Carl Wigand Maximilian Jacobi (April 10, 1775 – May 18, 1858) was a German psychiatrist.

Biography[edit]

He was born in Düsseldorf, the son of philosopher Friedrich Heinrich Jacobi. He attended the universities of Jena, Göttingen, Erfurt, and Edinburgh, and for a period of time worked as a hospital aide in London. Later he became director of a mental hospital at Salzburg, and beginning in 1816 was a Prussian Medizinalrat (medical officer). In 1825 he was the first director at the Siegburg lunatic asylum, located north of Bonn. One of his better known assistants at Siegburg was Bernhard von Gudden.

Jacobi was a prominent member of the somatic school of psychiatry in Germany, believing that mental disorders were largely due to organic factors. His views on psychiatry were in direct contrast to those of Leipzig professor Johann Christian August Heinroth, a contemporary of Jacobi, who based psychiatry from a "spiritualistic" standpoint. Jacobi was influenced by the work of Philippe Pinel and William Tuke regarding a "non-restraint policy" for patients, and tried to introduce this reform in Germany.
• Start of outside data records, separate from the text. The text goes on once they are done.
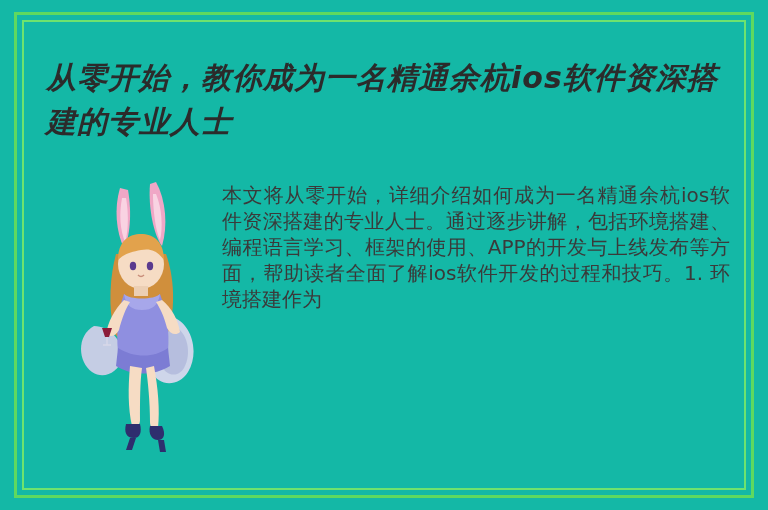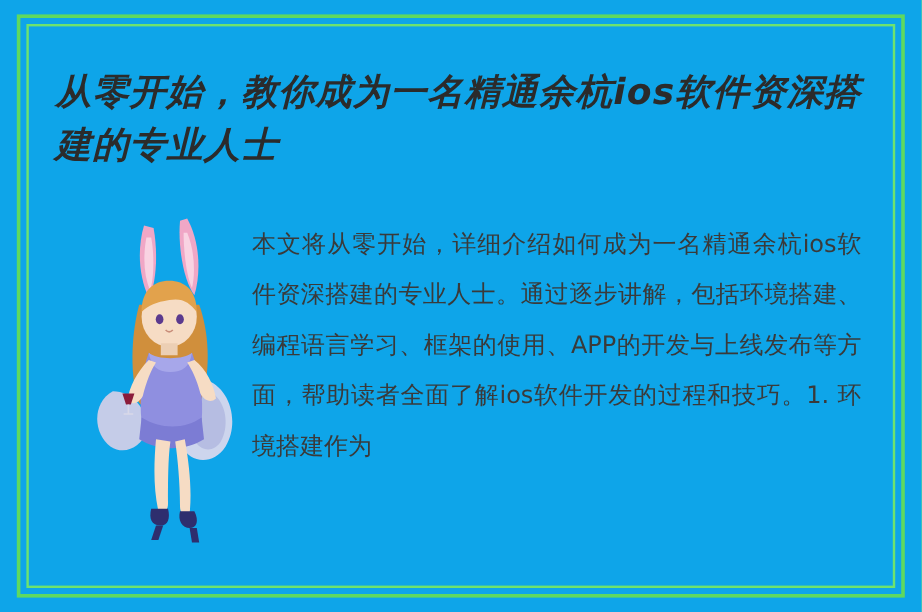--- a/index.html
+++ b/index.html
@@ -11,21 +11,21 @@
     height: 510px;
     overflow: hidden;
     background: #7ef07e;
     font-family: "Liberation Sans", sans-serif;
   }
   .card {
     position: relative;
     width: 768px;
     height: 510px;
     box-sizing: border-box;
-    background: #0ea5e9;
+    background: #14b8a6;
   }
   .frame-outer {
     position: absolute;
     left: 14px;
     top: 12px;
     right: 14px;
     bottom: 12px;
     border: 3px solid #5fd95f;
     box-sizing: border-box;
   }
@@ -46,26 +46,26 @@
     font-family: "DejaVu Sans", sans-serif;
     font-weight: bold;
     font-size: 30px;
     line-height: 44px;
     color: #2b2b2b;
     letter-spacing: 1px;
     font-style: italic;
   }
   .body-text {
     position: absolute;
-    left: 210px;
+    left: 222px;
     top: 182px;
     width: 508px;
     font-family: "DejaVu Sans", sans-serif;
     font-size: 20px;
-    line-height: 42px;
+    line-height: 26px;
     color: #3a3a3a;
     text-align: justify;
   }
   .illus {
     position: absolute;
     left: 74px;
     top: 176px;
     width: 140px;
     height: 290px;
   }

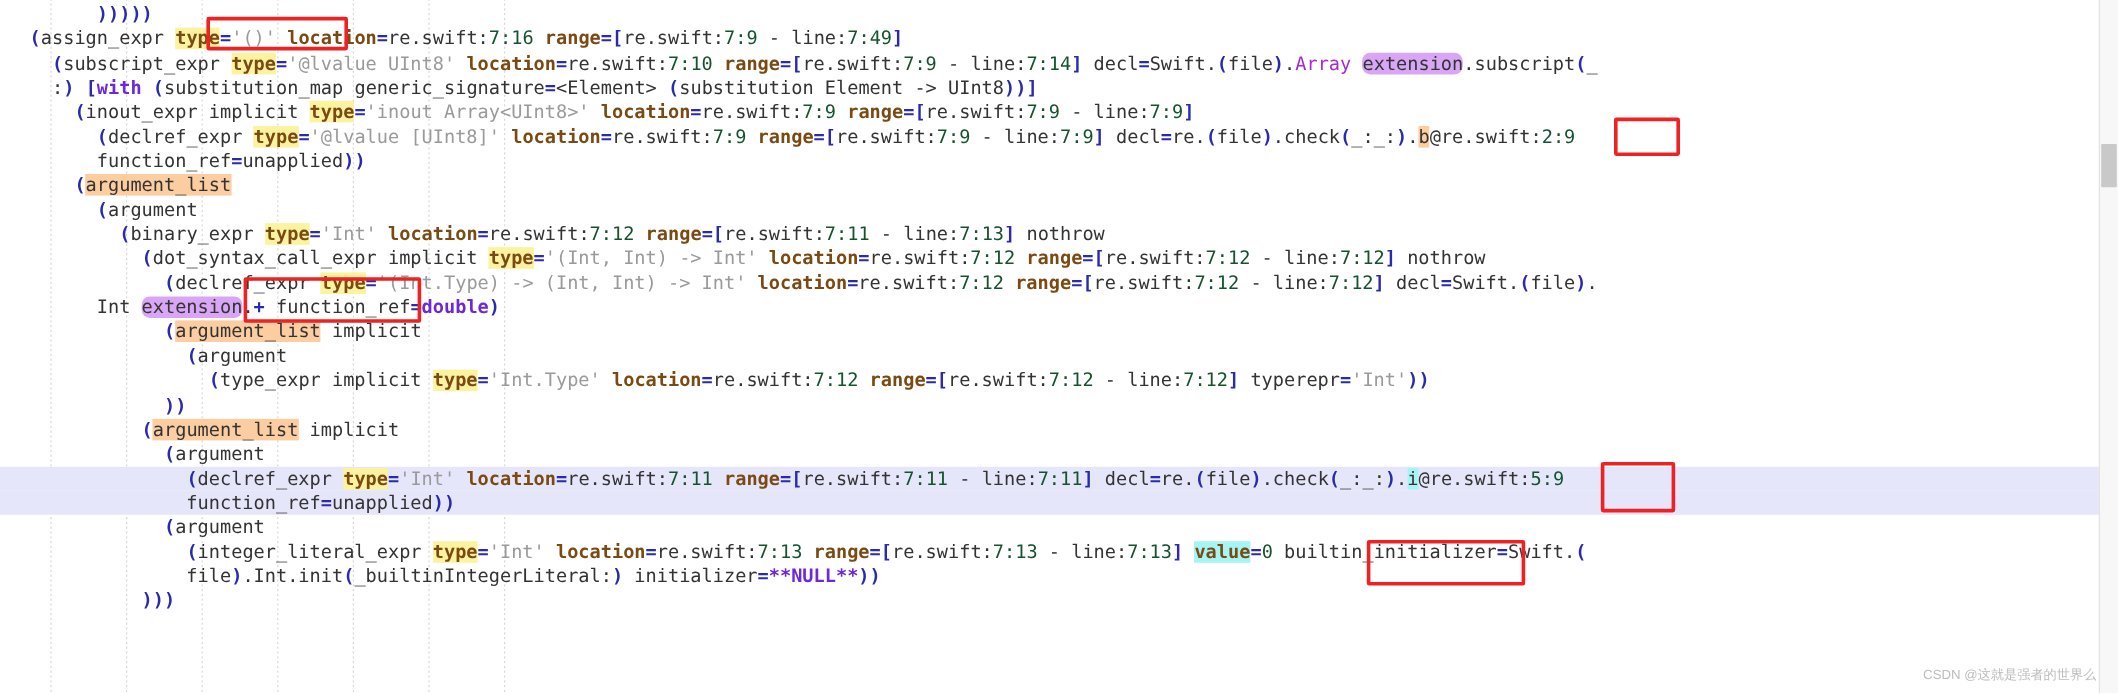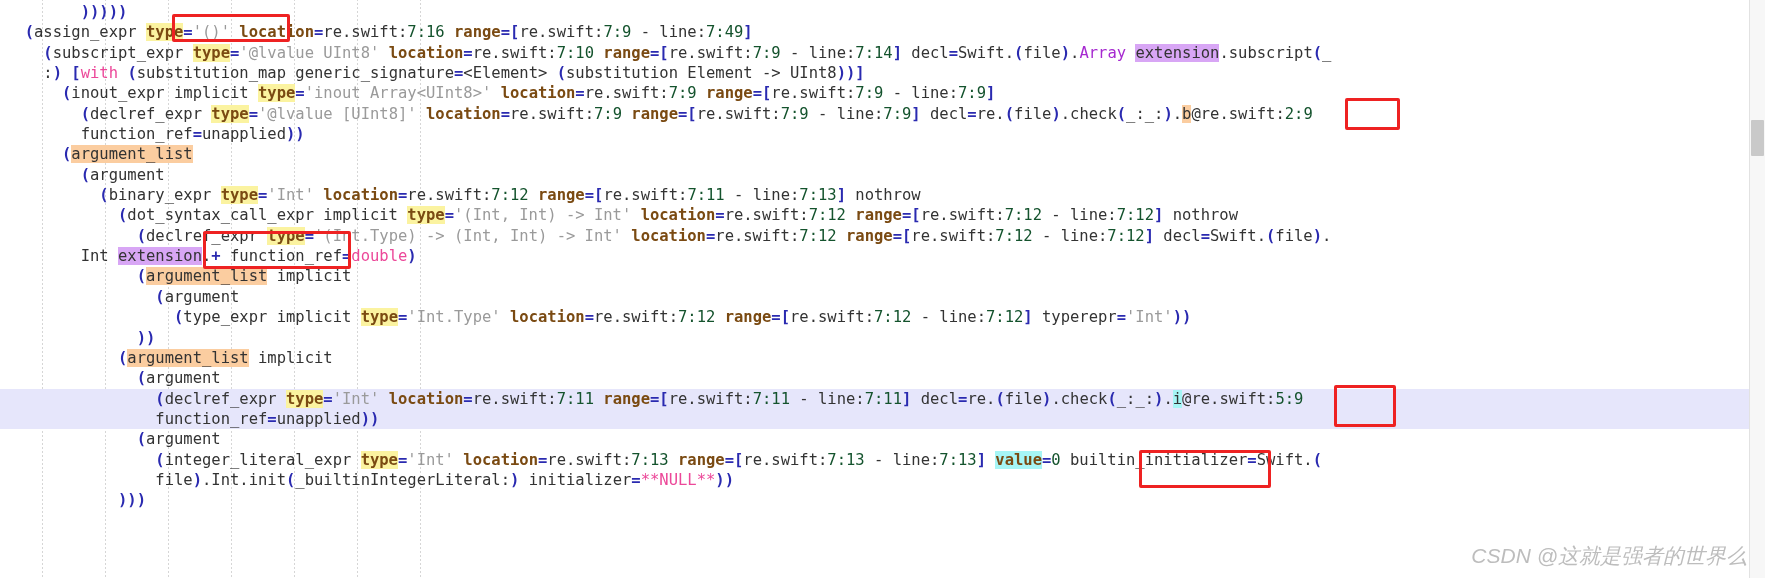--- a/index.html
+++ b/index.html
@@ -28,37 +28,37 @@
     font-size:15.5px;
     line-height:20.35px;
     color:#333333;
     white-space:pre;
     letter-spacing:0px;
   }
   .ln{display:block;height:20.35px;padding-left:6px;position:relative;}
   .ln.sel{background:#e6e6fb;}
   
   .pl{color:#2a2ab0;font-weight:bold;}          
-  .kw{color:#ec4899;font-weight:normal;}          
+  .kw{color:#6d28d9;font-weight:bold;}          
   .attr{color:#7a4a12;font-weight:bold;}        
   .eq{color:#2a2ab0;font-weight:bold;}          
   .num{color:#14532d;}                          
   .str{color:#9a9a9a;}                          
   .id{color:#333333;}
   .purple{color:#a62ad0;text-align:center;}
   .hl-y{background:#fbf3a0;}                    
   .hl-o{background:#fbcda0;}                    
-  .hl-v{background:#d8a6f5;}                    
+  .hl-v{background:#d8a6f5;border-radius:7px;}                    
   .hl-c{background:#a6f5f5;}                    
   
   .rbox{position:absolute;border:3px solid #ee2222;border-radius:2px;box-sizing:border-box;pointer-events:none;}
   
   #vscroll{position:absolute;right:0;top:0;width:15px;height:578px;background:#f7f7f7;border-left:1px solid #e2e2e2;}
   #vthumb{position:absolute;right:1px;width:13px;background:#c9c9c9;border-radius:1px;}
-  #watermark{position:absolute;color:#bdbdbd;font-family:"Liberation Sans",sans-serif;font-size:21px;white-space:nowrap;font-style:italic;}
+  #watermark{position:absolute;color:#bdbdbd;font-family:"Liberation Sans",sans-serif;font-size:11px;white-space:nowrap;}
 </style>
 </head>
 <body>
 
 <div id="editor">
 
   <div class="guides">
       <div class="guide" style="left: 42px;"></div>
       <div class="guide" style="left: 105px;"></div>
       <div class="guide" style="left: 168px;"></div>

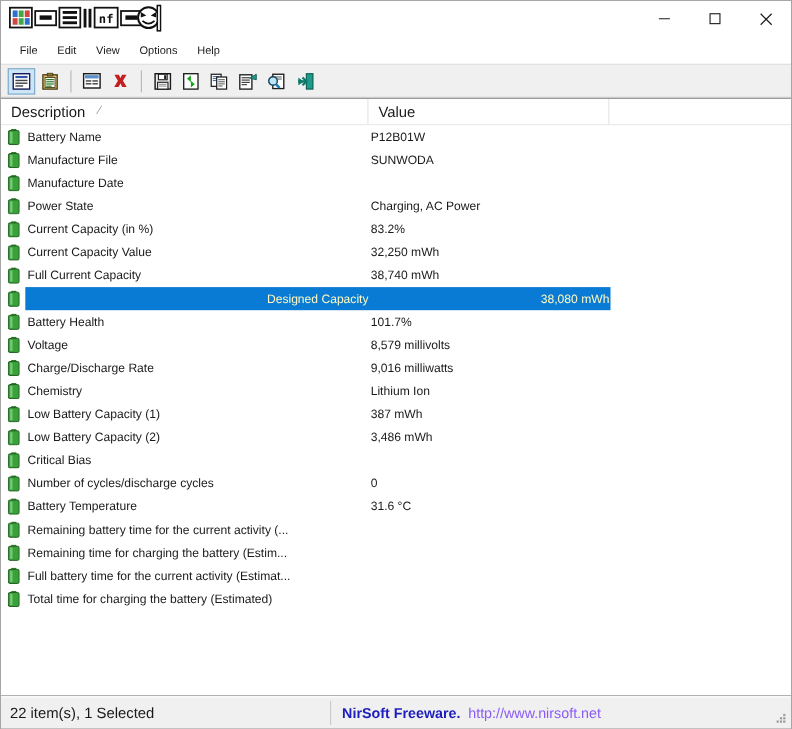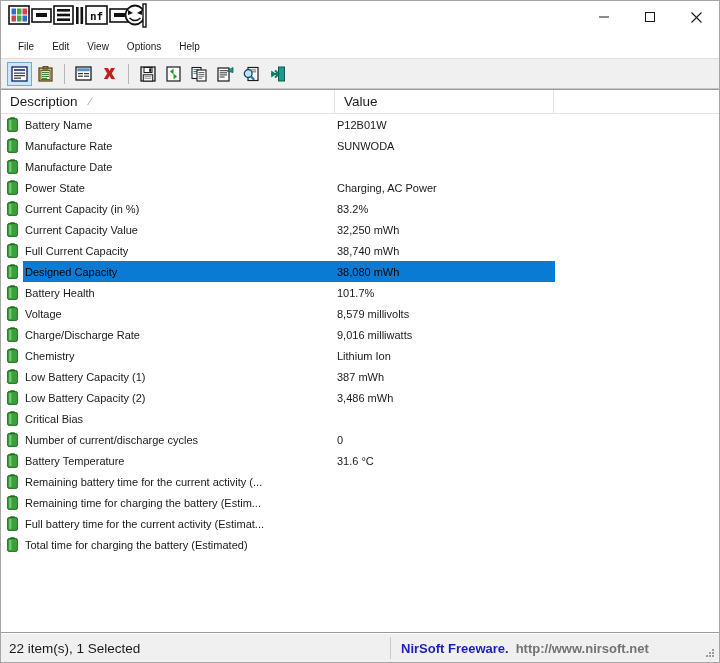--- a/index.html
+++ b/index.html
@@ -33,21 +33,21 @@
     background: #ffffff;
     display: flex;
     align-items: flex-start;
     position: relative;
   }
   .title-logo {
     margin-left: 6px;
     margin-top: 1px;
     height: 28px;
     display: flex;
-    align-items: flex-start;
+    align-items: center;
   }
   .title-logo svg { display: block; }
   .win-controls {
     position: absolute;
     right: 0;
     top: 0;
     display: flex;
     height: 32px;
   }
   .win-btn {
@@ -179,23 +179,24 @@
   .row-icon svg { display: block; }
   .row-inner {
     display: flex;
     flex: 1;
     height: 21px;
     align-items: center;
     box-sizing: border-box;
   }
   .row.selected .row-inner {
     background: #0a7bd4;
-    color: #000000;
+    color: #fef9c3;
     width: 532px;
     flex: 0 0 532px;
+    text-align: right;
   }
   .cell-desc {
     width: 312px;
     min-width: 312px;
     box-sizing: border-box;
     white-space: nowrap;
     overflow: hidden;
     text-overflow: clip;
     padding-left: 2px;
   }
@@ -213,21 +214,21 @@
     min-height: 28px;
     background: #f0f0f0;
     display: flex;
     align-items: center;
     font-size: 13.5px;
     color: #1a1a1a;
     position: relative;
     border-top: 1px solid #ffffff;
   }
   .status-pane-left {
-    width: 390px;
+    width: 300px;
     box-sizing: border-box;
     padding-left: 8px;
     height: 22px;
     display: flex;
     align-items: center;
     border-right: 1px solid #c9c9c9;
   }
   .status-pane-right {
     flex: 1;
     padding-left: 10px;
@@ -236,22 +237,22 @@
     height: 22px;
     gap: 7px;
   }
   .nirsoft-text {
     color: #1d1dbd;
     font-weight: bold;
     font-size: 13px;
     text-align: right;
   }
   .nirsoft-link {
-    color: #737373;
-    font-weight: bold;
+    color: #8b5cf6;
+    font-weight: normal;
     font-size: 13px;
     text-decoration: none;
     cursor: default;
   }
   .grip {
     position: absolute;
     right: 3px;
     bottom: 3px;
     width: 12px;
     height: 12px;
@@ -463,21 +464,21 @@
         </div>
         <div class="row">
           <div class="row-icon">
             <svg width="11" height="15" viewBox="0 0 11 15">
               <rect x="3.2" y="0.2" width="4.6" height="1.6" fill="#2e7d2e"></rect>
               <rect x="0.6" y="1.6" width="9.8" height="12.8" rx="1.4" fill="#3aa03a" stroke="#1f5e1f" stroke-width="0.9"></rect>
               <rect x="2.2" y="3" width="2.2" height="10" fill="#7fd17f" opacity="0.85"></rect>
             </svg>
           </div>
           <div class="row-inner">
-            <div class="cell-desc">Manufacture Rate</div>
+            <div class="cell-desc">Manufacture File</div>
             <div class="cell-val">SUNWODA</div>
           </div>
         </div>
         <div class="row">
           <div class="row-icon">
             <svg width="11" height="15" viewBox="0 0 11 15">
               <rect x="3.2" y="0.2" width="4.6" height="1.6" fill="#2e7d2e"></rect>
               <rect x="0.6" y="1.6" width="9.8" height="12.8" rx="1.4" fill="#3aa03a" stroke="#1f5e1f" stroke-width="0.9"></rect>
               <rect x="2.2" y="3" width="2.2" height="10" fill="#7fd17f" opacity="0.85"></rect>
             </svg>
@@ -645,21 +646,21 @@
         </div>
         <div class="row">
           <div class="row-icon">
             <svg width="11" height="15" viewBox="0 0 11 15">
               <rect x="3.2" y="0.2" width="4.6" height="1.6" fill="#2e7d2e"></rect>
               <rect x="0.6" y="1.6" width="9.8" height="12.8" rx="1.4" fill="#3aa03a" stroke="#1f5e1f" stroke-width="0.9"></rect>
               <rect x="2.2" y="3" width="2.2" height="10" fill="#7fd17f" opacity="0.85"></rect>
             </svg>
           </div>
           <div class="row-inner">
-            <div class="cell-desc">Number of current/discharge cycles</div>
+            <div class="cell-desc">Number of cycles/discharge cycles</div>
             <div class="cell-val">0</div>
           </div>
         </div>
         <div class="row">
           <div class="row-icon">
             <svg width="11" height="15" viewBox="0 0 11 15">
               <rect x="3.2" y="0.2" width="4.6" height="1.6" fill="#2e7d2e"></rect>
               <rect x="0.6" y="1.6" width="9.8" height="12.8" rx="1.4" fill="#3aa03a" stroke="#1f5e1f" stroke-width="0.9"></rect>
               <rect x="2.2" y="3" width="2.2" height="10" fill="#7fd17f" opacity="0.85"></rect>
             </svg>

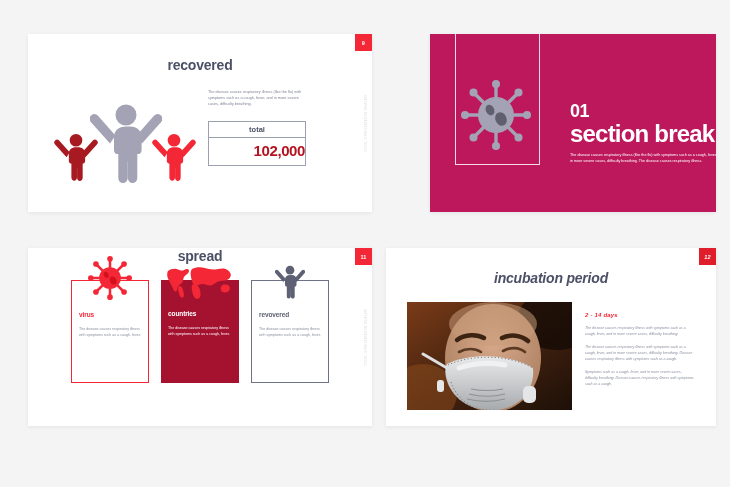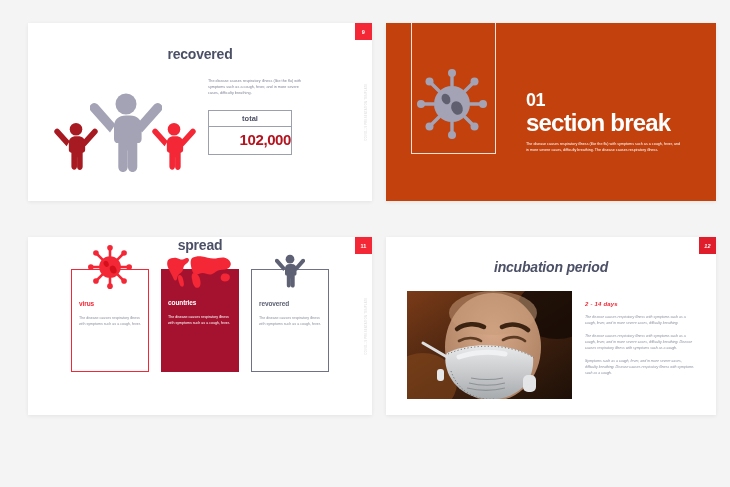--- a/index.html
+++ b/index.html
@@ -15,30 +15,30 @@
   #deck {
     position: relative;
     width: 730px;
     height: 487px;
     background: #f4f4f4;
     display: grid;
     grid-template-columns: 344px 330px;
     grid-template-rows: 178px 178px;
     column-gap: 14px;
     row-gap: 36px;
-    padding: 23px 28px 33px 28px;
+    padding: 34px 28px 33px 28px;
   }
 
   .slide {
     position: relative;
     overflow: hidden;
     box-shadow: 0 1px 4px rgba(0,0,0,0.07);
   }
   .slide.white { background: #ffffff; }
-  .slide.red   { background: #c2410c; }
+  .slide.red   { background: #be185d; margin-left: 44px; }
 
   
   .badge {
     position: absolute;
     top: 0; right: 0;
     width: 17px; height: 17px;
     background: #f32735;
     color: #ffffff;
     font-size: 5.5px;
     font-weight: bold;
@@ -102,21 +102,21 @@
   .rec-paragraph {
     color: #7d8195;
     font-size: 3.7px;
     line-height: 1.62;
     letter-spacing: .05px;
     max-width: 100px;
   }
 
   .total-box {
     margin-top: 13px;
-    width: 84px;
+    width: 98px;
     border: 1px solid #9aa0ad;
   }
   .total-label {
     text-align: center;
     font-size: 7.5px;
     font-weight: bold;
     color: #4c5066;
     padding: 3px 0 3.5px;
     border-bottom: 1px solid #9aa0ad;
   }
On the 50th anniversary of his doctorate in 1857, a festival was held in his honor, attended by distinguished men from England and France as well as from every part of Germany. At this festival, an association was organized called the Jacobi foundation, for the improvement of physicians, officers, nurses, and attendants in the care of the insane. Jacobi died on May 18, 1858 in Siegburg.

Writings[edit]

He was the author of several treatises concerning treatment of the mentally ill, among them a work on “Construction and Management of Lunatic Hospitals” (1834). He contributed numerous articles to the journal Allgemeine Zeitschrift fur Psychiatrie. With Christian Friedrich Nasse, he was co-founder of Zeitschrift für Heilung und Beurtheilung krankhafter Seelenstörungen, a journal dealing with the analysis and treatment of mental disorders.[1]